Retype the data exactly, skipping any picture in it.

▽

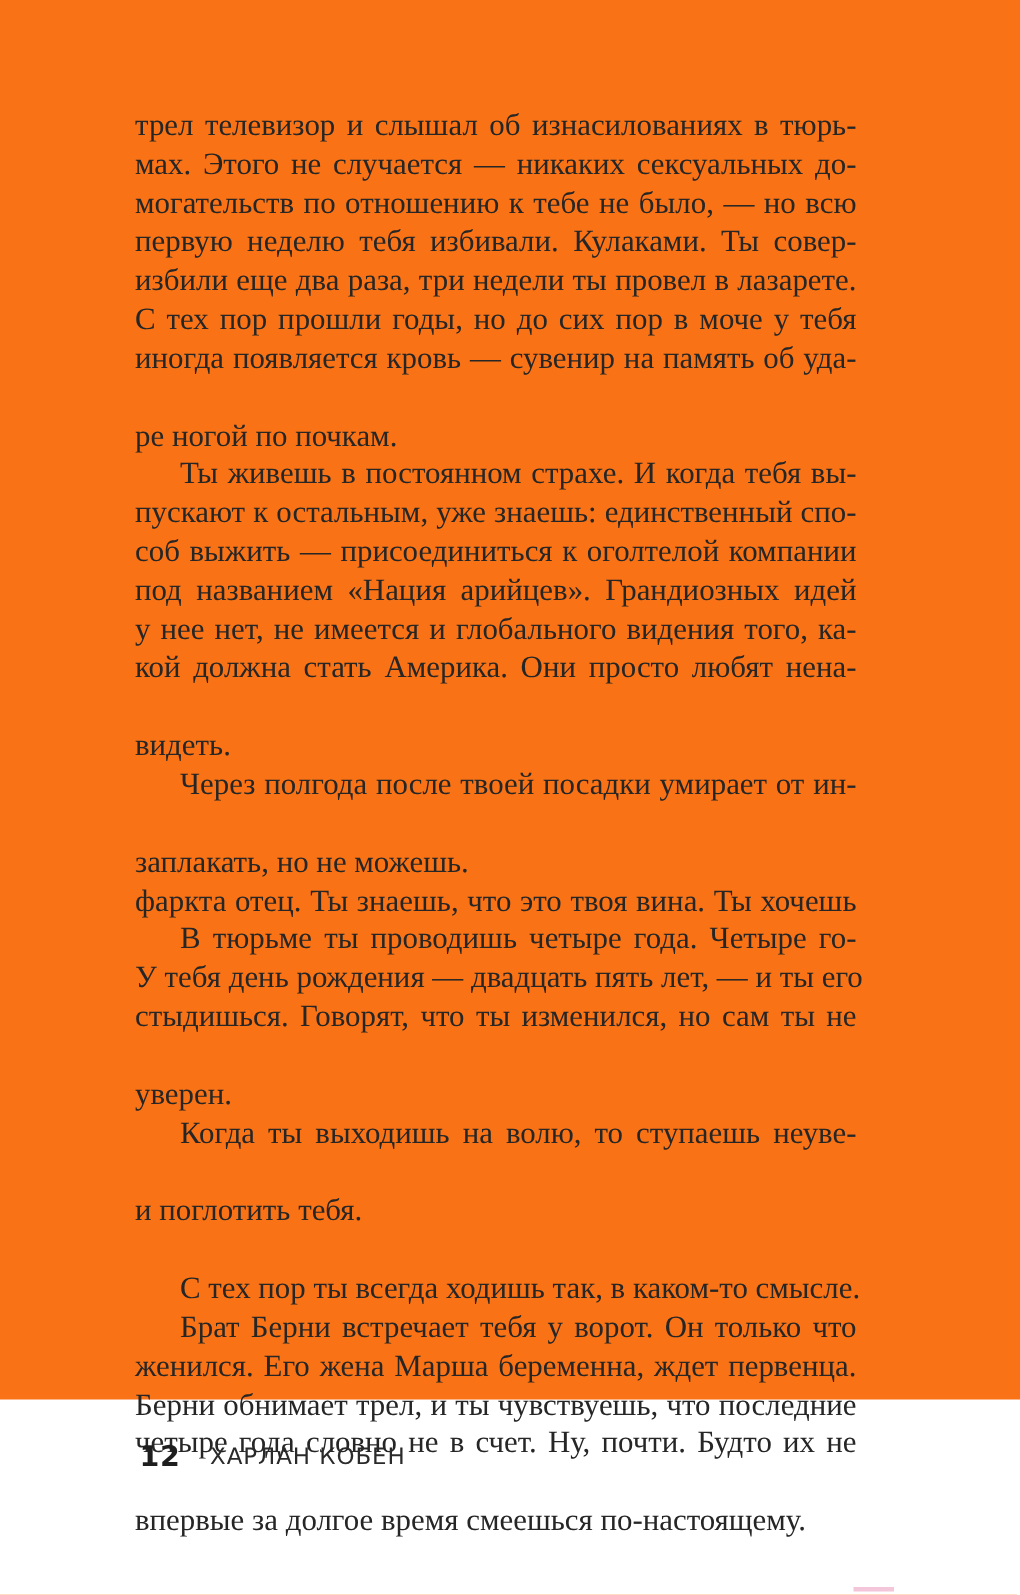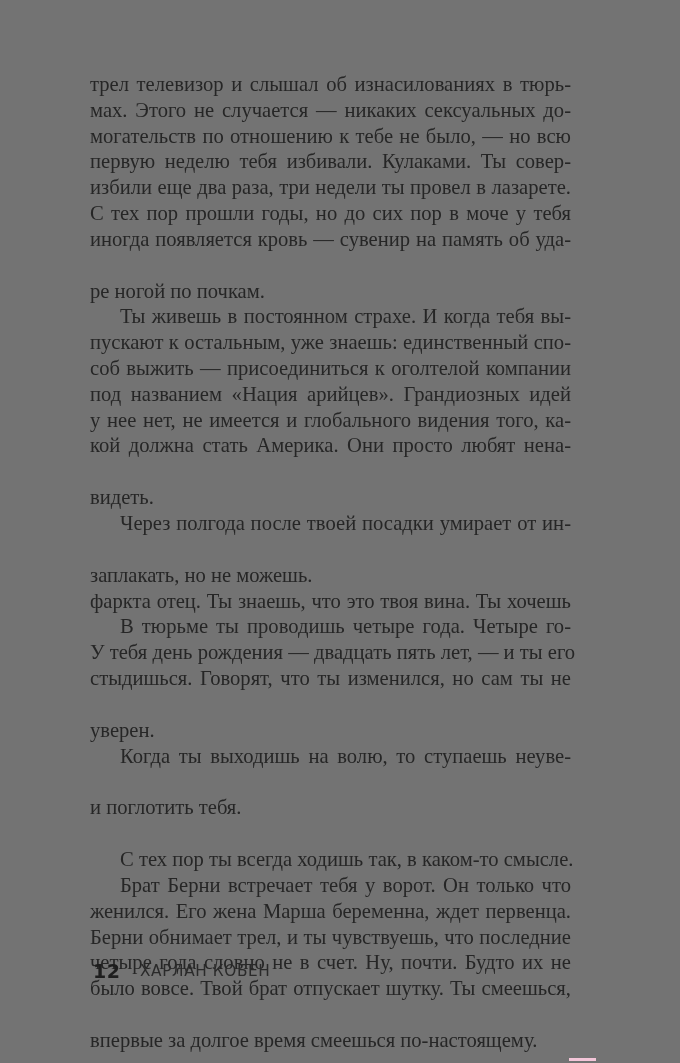--- a/index.html
+++ b/index.html
@@ -11,22 +11,22 @@
       width: 680px;
       height: 1063px;
       position: relative;
       overflow: hidden;
     }
     .page {
       position: absolute;
       left: 0;
       top: 0;
       width: 680px;
-      height: 1063px;
-      background: #737373;
+      height: 933px;
+      background: #f97316;
       text-decoration: underline;
     }
     .text-block {
       position: absolute;
       left: 90px;
       top: 72px;
       width: 481px;
       font-family: "Liberation Serif", "DejaVu Serif", serif;
       font-size: 20.6px;
       line-height: 25.8px;
@@ -105,21 +105,20 @@
       <span class="line">У тебя день рождения — двадцать пять лет, — и ты его</span>
       <span class="line">стыдишься. Говорят, что ты изменился, но сам ты не</span>
       <span class="line last">уверен.</span>
       <span class="line indent">Когда ты выходишь на волю, то ступаешь неуве-</span>
       <span class="line last">и поглотить тебя.</span>
       <span class="line indent last">С тех пор ты всегда ходишь так, в каком-то смысле.</span>
       <span class="line indent">Брат Берни встречает тебя у ворот. Он только что</span>
       <span class="line">женился. Его жена Марша беременна, ждет первенца.</span>
       <span class="line">Берни обнимает трел, и ты чувствуешь, что последние</span>
       <span class="line">четыре года словно не в счет. Ну, почти. Будто их не</span>
-      <span class="line">было вовсе. Твой брат отпускает шутку. Ты смеешься,</span>
       <span class="line last">впервые за долгое время смеешься по-настоящему.</span>
     </div>
 
   <div class="footer">
     <span class="page-number">12</span>
     <span class="running-head">ХАРЛАН КОБЕН</span>
   </div>
 
   <div class="pink-mark"></div>
 </div>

△

> THE ANSWER:
--- a/index.html
+++ b/index.html
@@ -11,22 +11,22 @@
       width: 680px;
       height: 1063px;
       position: relative;
       overflow: hidden;
     }
     .page {
       position: absolute;
       left: 0;
       top: 0;
       width: 680px;
-      height: 1063px;
-      background: #737373;
+      height: 933px;
+      background: #f97316;
       text-decoration: underline;
     }
     .text-block {
       position: absolute;
       left: 90px;
       top: 72px;
       width: 481px;
       font-family: "Liberation Serif", "DejaVu Serif", serif;
       font-size: 20.6px;
       line-height: 25.8px;
@@ -105,21 +105,20 @@
       <span class="line">У тебя день рождения — двадцать пять лет, — и ты его</span>
       <span class="line">стыдишься. Говорят, что ты изменился, но сам ты не</span>
       <span class="line last">уверен.</span>
       <span class="line indent">Когда ты выходишь на волю, то ступаешь неуве-</span>
       <span class="line last">и поглотить тебя.</span>
       <span class="line indent last">С тех пор ты всегда ходишь так, в каком-то смысле.</span>
       <span class="line indent">Брат Берни встречает тебя у ворот. Он только что</span>
       <span class="line">женился. Его жена Марша беременна, ждет первенца.</span>
       <span class="line">Берни обнимает трел, и ты чувствуешь, что последние</span>
       <span class="line">четыре года словно не в счет. Ну, почти. Будто их не</span>
-      <span class="line">было вовсе. Твой брат отпускает шутку. Ты смеешься,</span>
       <span class="line last">впервые за долгое время смеешься по-настоящему.</span>
     </div>
 
   <div class="footer">
     <span class="page-number">12</span>
     <span class="running-head">ХАРЛАН КОБЕН</span>
   </div>
 
   <div class="pink-mark"></div>
 </div>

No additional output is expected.